Alla domanda su quali ricordi ha di Karol Wojtyla, Wanda risponde con un sorriso: «Non lo ricordo, io sono in contatto con lui. Una volta, parlando di un luogo particolare, in un bosco nel sud della Polonia, da dove si godeva di un panorama bellissimo e dove più volte siamo passati durante le escursioni guidate da lui, mi ha detto che ogni qual volta vi fossi tornata, non sarei mai stata sola, lui sarebbe stato lì. Anche ora sono sicura che lui sia qui, alle mie spalle. Con i santi si può parlare, si può essere in contatto con loro».
Wanda ha raccontato della collaborazione con Wojtyla, prima sacerdote, poi professore, vescovo, cardinale e Papa.

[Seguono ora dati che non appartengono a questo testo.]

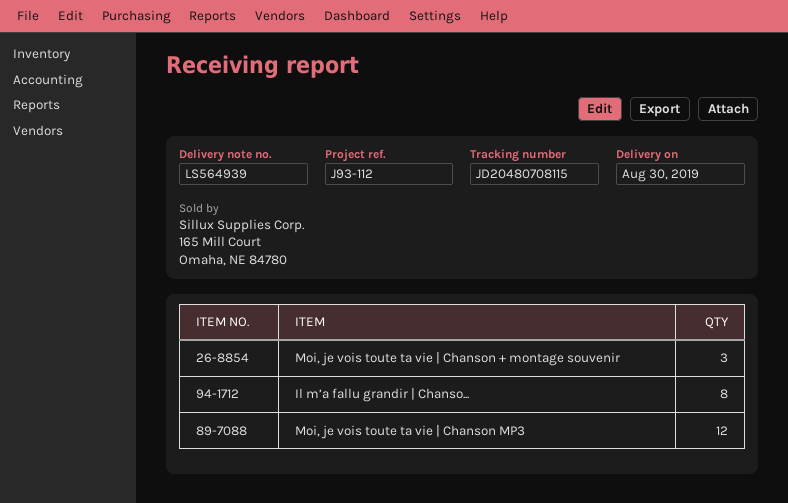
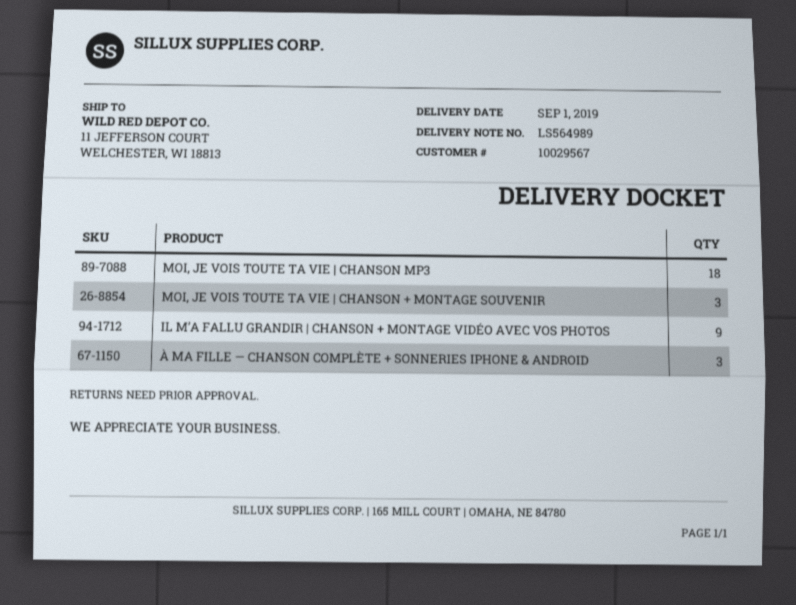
delivery note number: LS564939 -> LS564989
delivery date: 2019-08-30 -> 2019-09-01
Il m’a fallu grandir | Chanso...: 8 -> 9
Moi, je vois toute ta vie | Chanson MP3: 12 -> 18
À MA FILLE — CHANSON COMPLÈTE + SONNERIES IPHONE & ANDROID: none -> 3

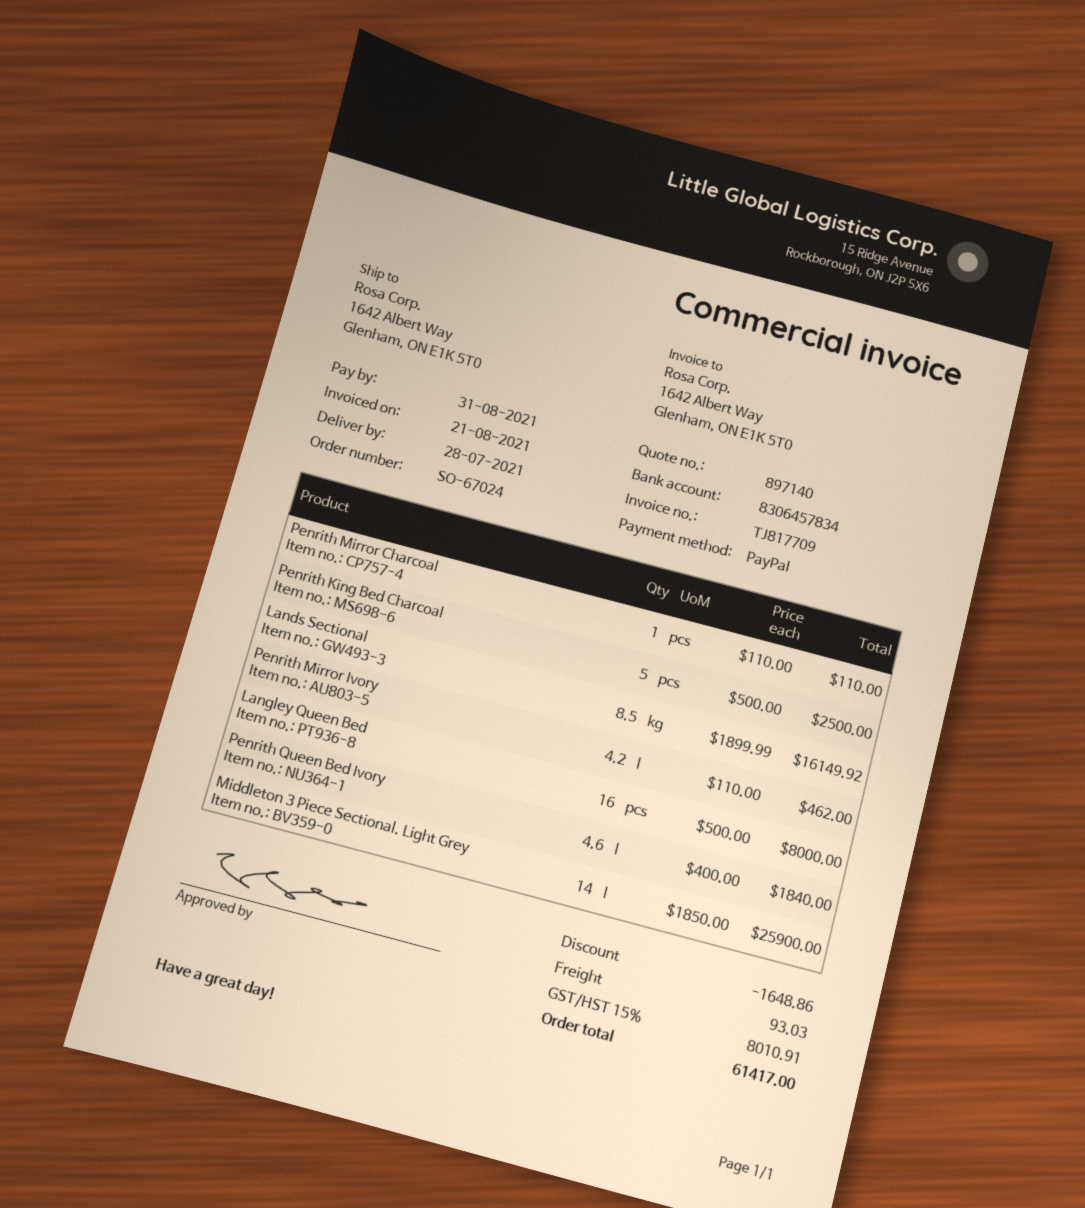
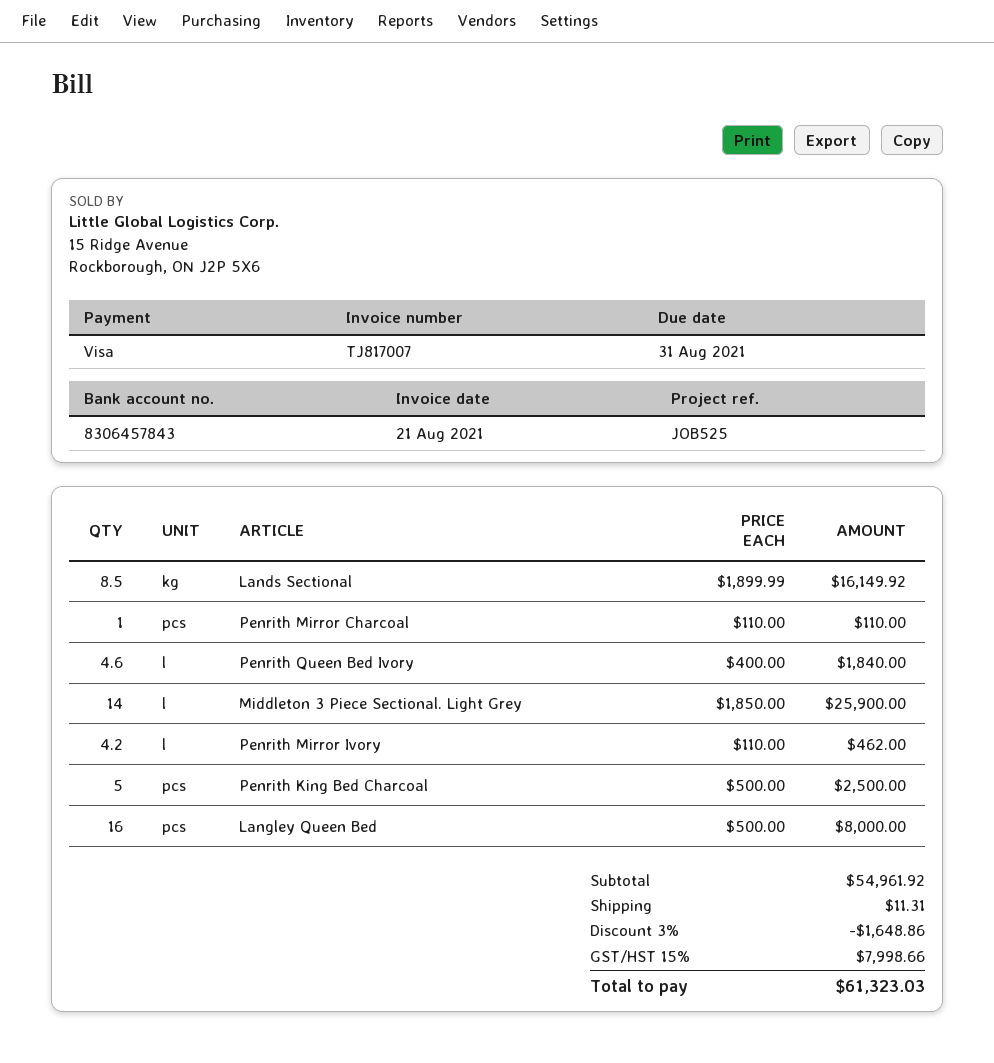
invoice number: TJ817709 -> TJ817007
payment method: PayPal -> Visa
bank account: 8306457834 -> 8306457843
shipping: 93.03 -> 11.31
tax: 15% = 8010.91 -> 15% = 7998.66
total: 61417.00 -> 61323.03

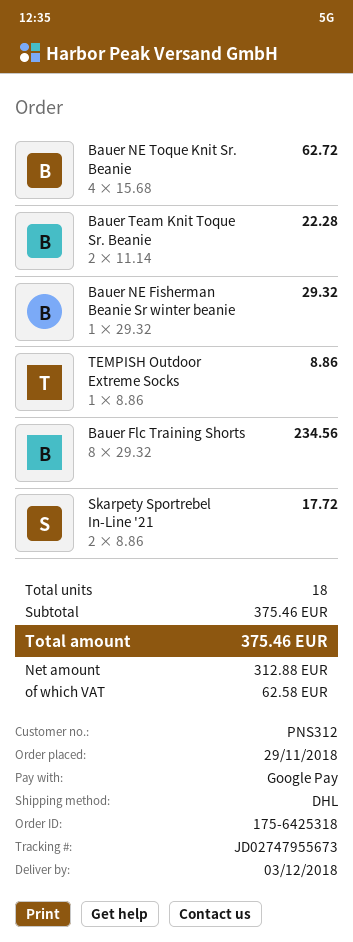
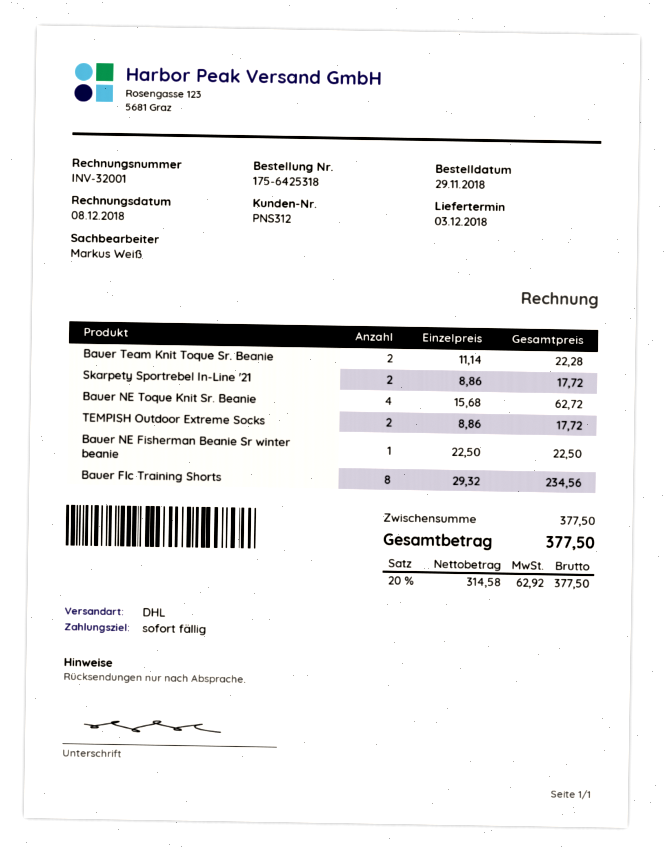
Bauer NE Fisherman Beanie Sr winter beanie: 1 x 29.32 = 29.32 -> 1 x 22.50 = 22.50
TEMPISH Outdoor Extreme Socks: 1 x 8.86 = 8.86 -> 2 x 8.86 = 17.72
subtotal: 375.46 -> 377.50
net: 312.88 -> 314.58
tax: 62.58 -> 62.92
total: 375.46 -> 377.50

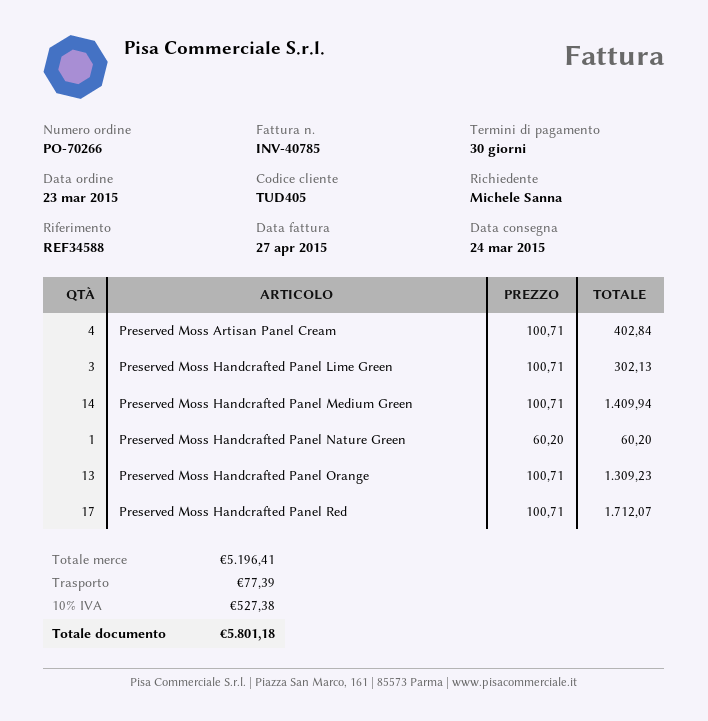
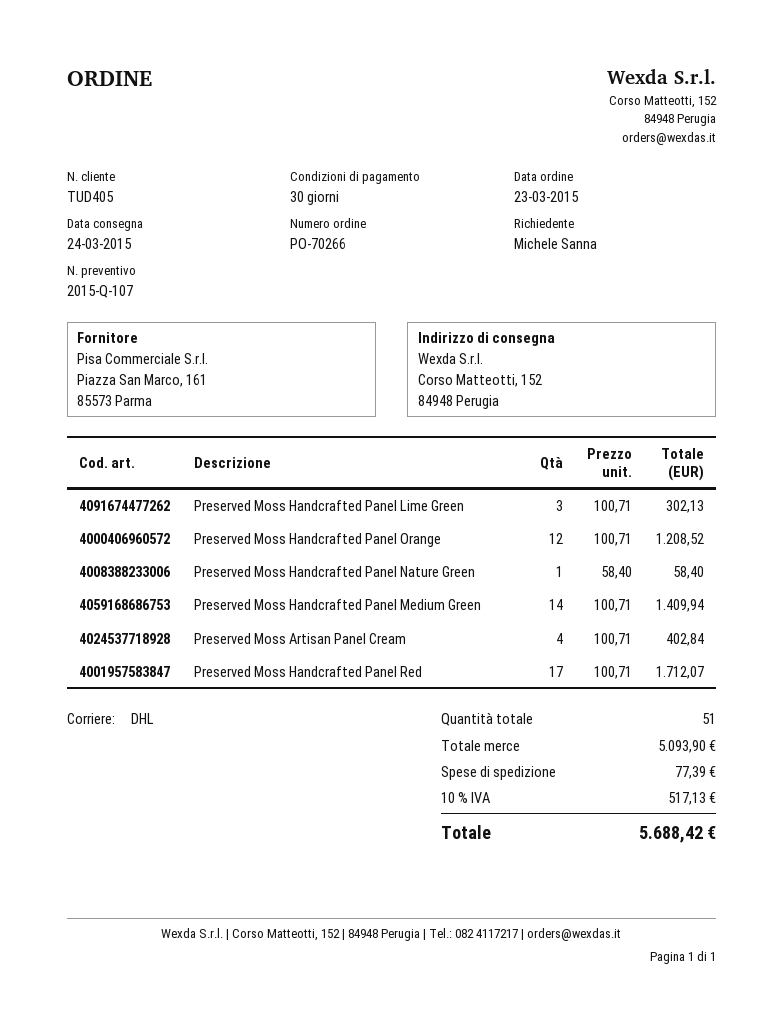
Preserved Moss Handcrafted Panel Nature Green: 1 x 60.20 = 60.20 -> 1 x 58.40 = 58.40
Preserved Moss Handcrafted Panel Orange: 13 x 100.71 = 1309.23 -> 12 x 100.71 = 1208.52
subtotal: 5196.41 -> 5093.90
tax: 10% = 527.38 -> 10% = 517.13
total: 5801.18 -> 5688.42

Una collaborazione che aveva come terreno comune proprio la famiglia, la sua salvaguardia, la tutela della vita umana nascente. «Mi ha incoraggiato a fondare un istituto per la famiglia, una casa di accoglienza per ragazze madri. Mi ha lasciato a disposizione una stanza del suo appartamento per realizzare un consultorio dove aiutare le coppie in crisi che volevano separarsi. Voleva educare i giovani all’amore responsabile».

C’è tanto di Giovanni Paolo II nelle pagine di Wanda Poltawska. Poco prima che il Papa morisse, nel gennaio 2005, l’amica gli chiese se doveva bruciare le sue lettere e le sue annotazioni. Wojtyla rispose: «Sarebbe un peccato».